4) Invest in mid-level managers

As Amy Edmondson and I recently noted, managers hold the key to unlocking human potential at work, especially when the challenge is to revitalize, reenergize, and reimagine talent. Even before the AI age, the role of middle managers was critical and accounted for 30 to 40% of team performance, but the role has increased massively in complexity.

 

Historically, a manager was someone with proven technical expertise and strong past performance as an individual contributor. Today, they need to understand not just the “classic” managerial tasks (hire the right people, give them the right tasks and direction, use feedback to motivate them, and enable team performance), but also some very complex specific new challenges, such as managing hybrid and virtual teams, creating psychological safety, boosting DEIB (which includes hiring and motivating people who are different from themselves), and helping people manage the human-AI age, including all the uncertainties and stress that evokes.

 

In short, there has never been a better time to invest in mid-level managers, especially harnessing the critical soft skills that will likely future-proof them by enabling them to keep up with technological advancements and drive the value realization their organizations expect from new innovations.

 

5) Invest in leadership skills

If you are worried about an AI-fueled future but still think humans will be part of the picture, then you should be worried about pre-skilling your leaders, for they will (still) be tasked with setting and selling the company’s strategy, and driving the evolution of its culture, in tomorrow’s uncertain time. In part, this is still about promoting individuals with the right soft skills (as per Step 1) and developing those skills. It is also about moving on and understanding that today’s top leaders may be a poor fit for the future, not least because their success is based on replicating what has worked in the past, which is often an obstacle to changing or learning new things.

 

Importantly, investing in leadership means harnessing the skills that enable people to collaborate effectively and become a high-performing team.

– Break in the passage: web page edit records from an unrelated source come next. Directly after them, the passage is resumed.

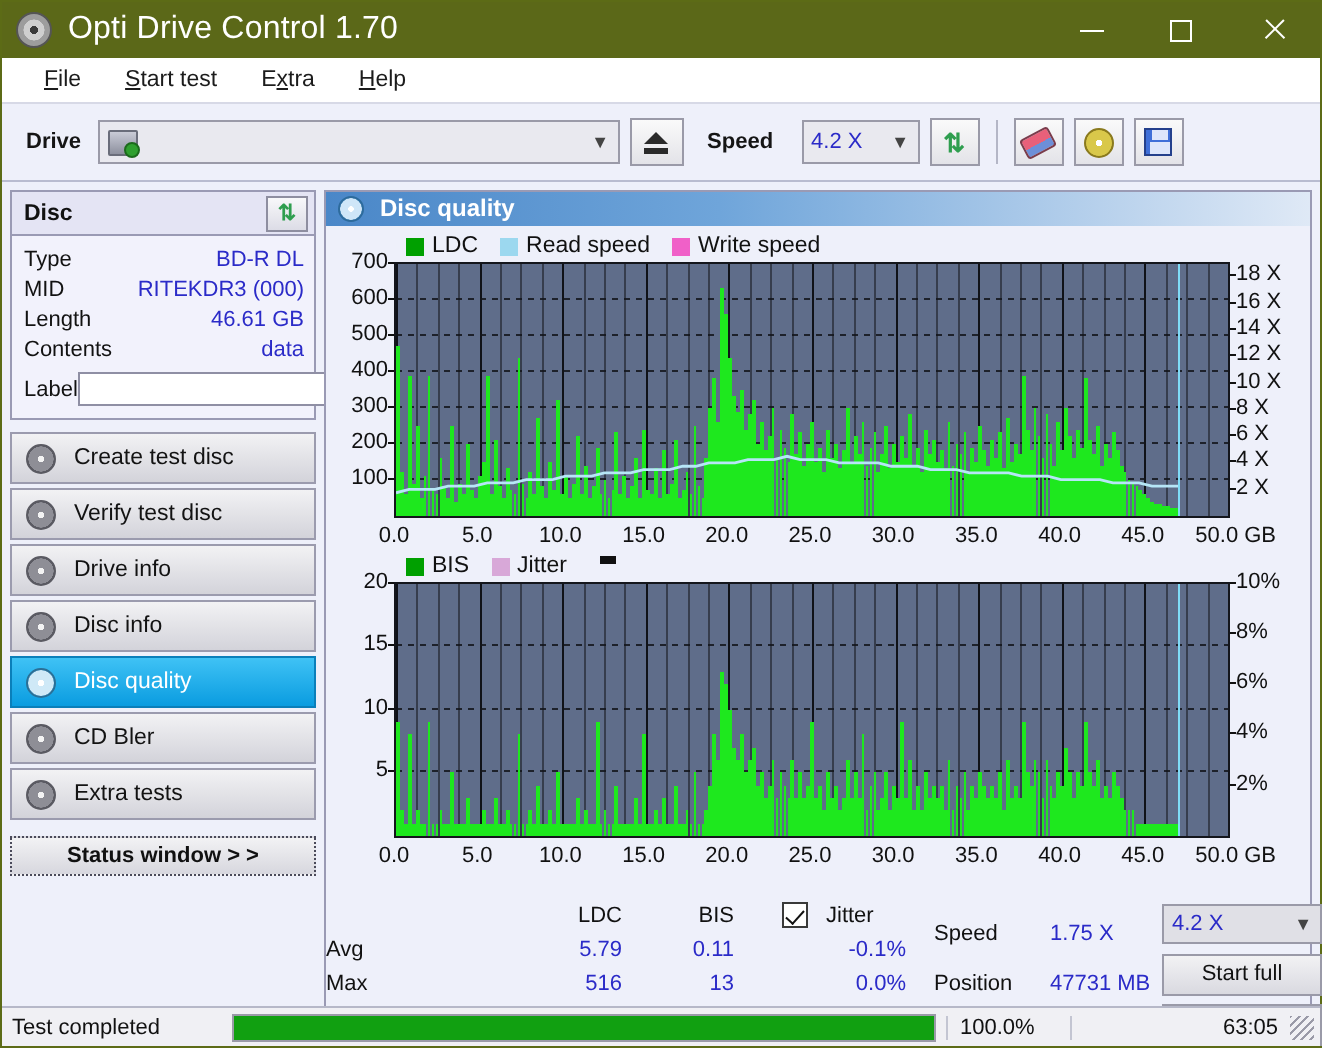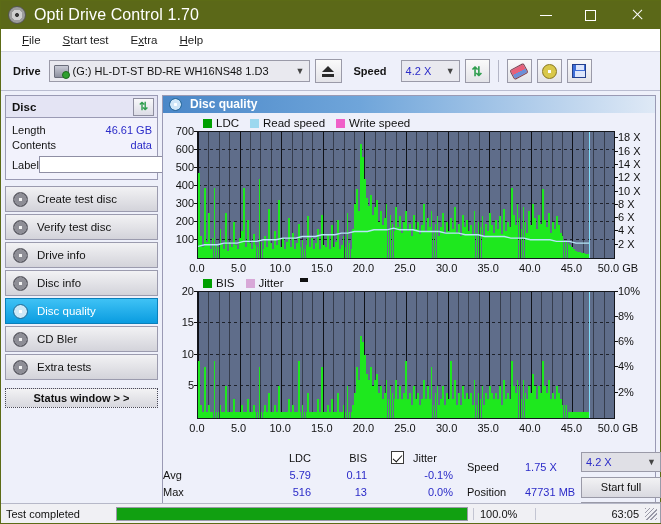"(G:) HL-DT-ST BD-RE WH16NS48 1.D3" span.dtxt { html: <span>(G:) HL-DT-ST BD-RE WH16NS48 1.D3</span> -> none }
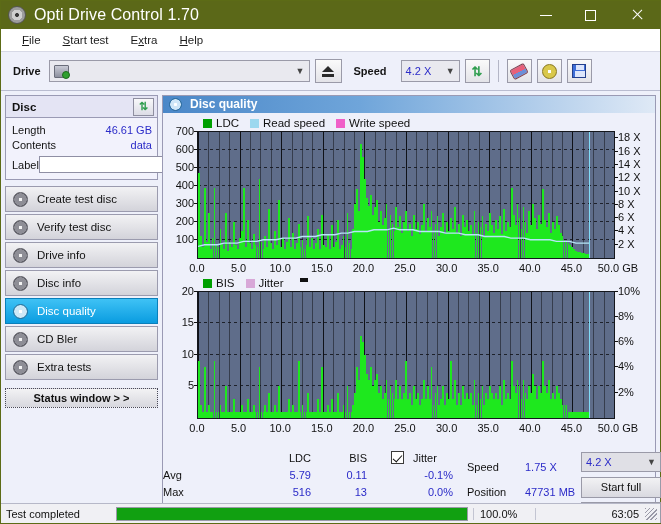"Type" div.drow { html: none -> <div> <span>Type</span> <span>BD-R DL</span> </div> }
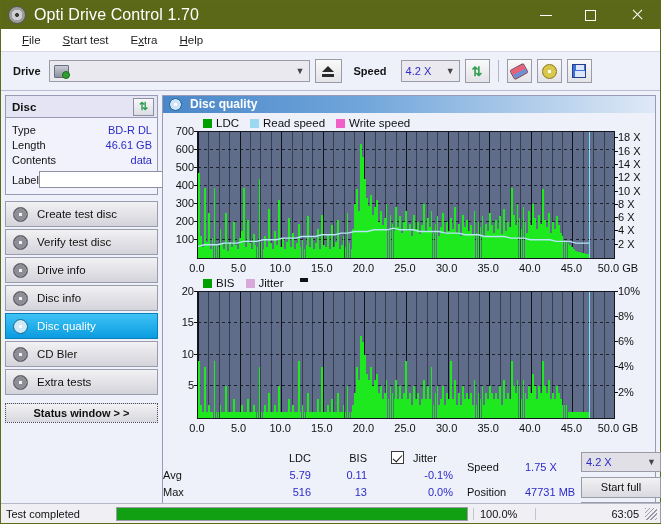"MID" div.drow { html: none -> <div> <span>MID</span> <span>RITEKDR3 (000)</span> </div> }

It is not about promoting individuals to senior positions or glorifying status, let alone about the popularity contest that often underpins “high-potential” nominations — rather, it is about the qualities people must have to inspire, motivate, and bring others along into a future that will surely include AI, but should ideally also be defined as the human-AI age. This is the critical leadership challenge of today. If organizations can upgrade their leadership-selection systems, shifting from replicating past success profiles to selecting and nurturing for future skills, all other challenges will become easier. In particular, this means de-emphasizing things like “culture fit,” past performance, and technical expertise to focus more on learning ability, curiosity, integrity, and people skills. More importantly, if organizations are truly interested in harnessing diversity, they must prioritize inclusive leadership and cognitive diversity, breaking the homogeneity in leadership profiles.

 

. . .

Technology is always changing, but to ensure that those changes are actually an evolution (i.e., contributing to progress), we must make every possible effort to enable humans to develop and deploy the relevant talents to reap the potential benefits of technology. Although this is by no means a given, we should have faith and confidence in our species’ ability to continue to adapt to its own technological inventions.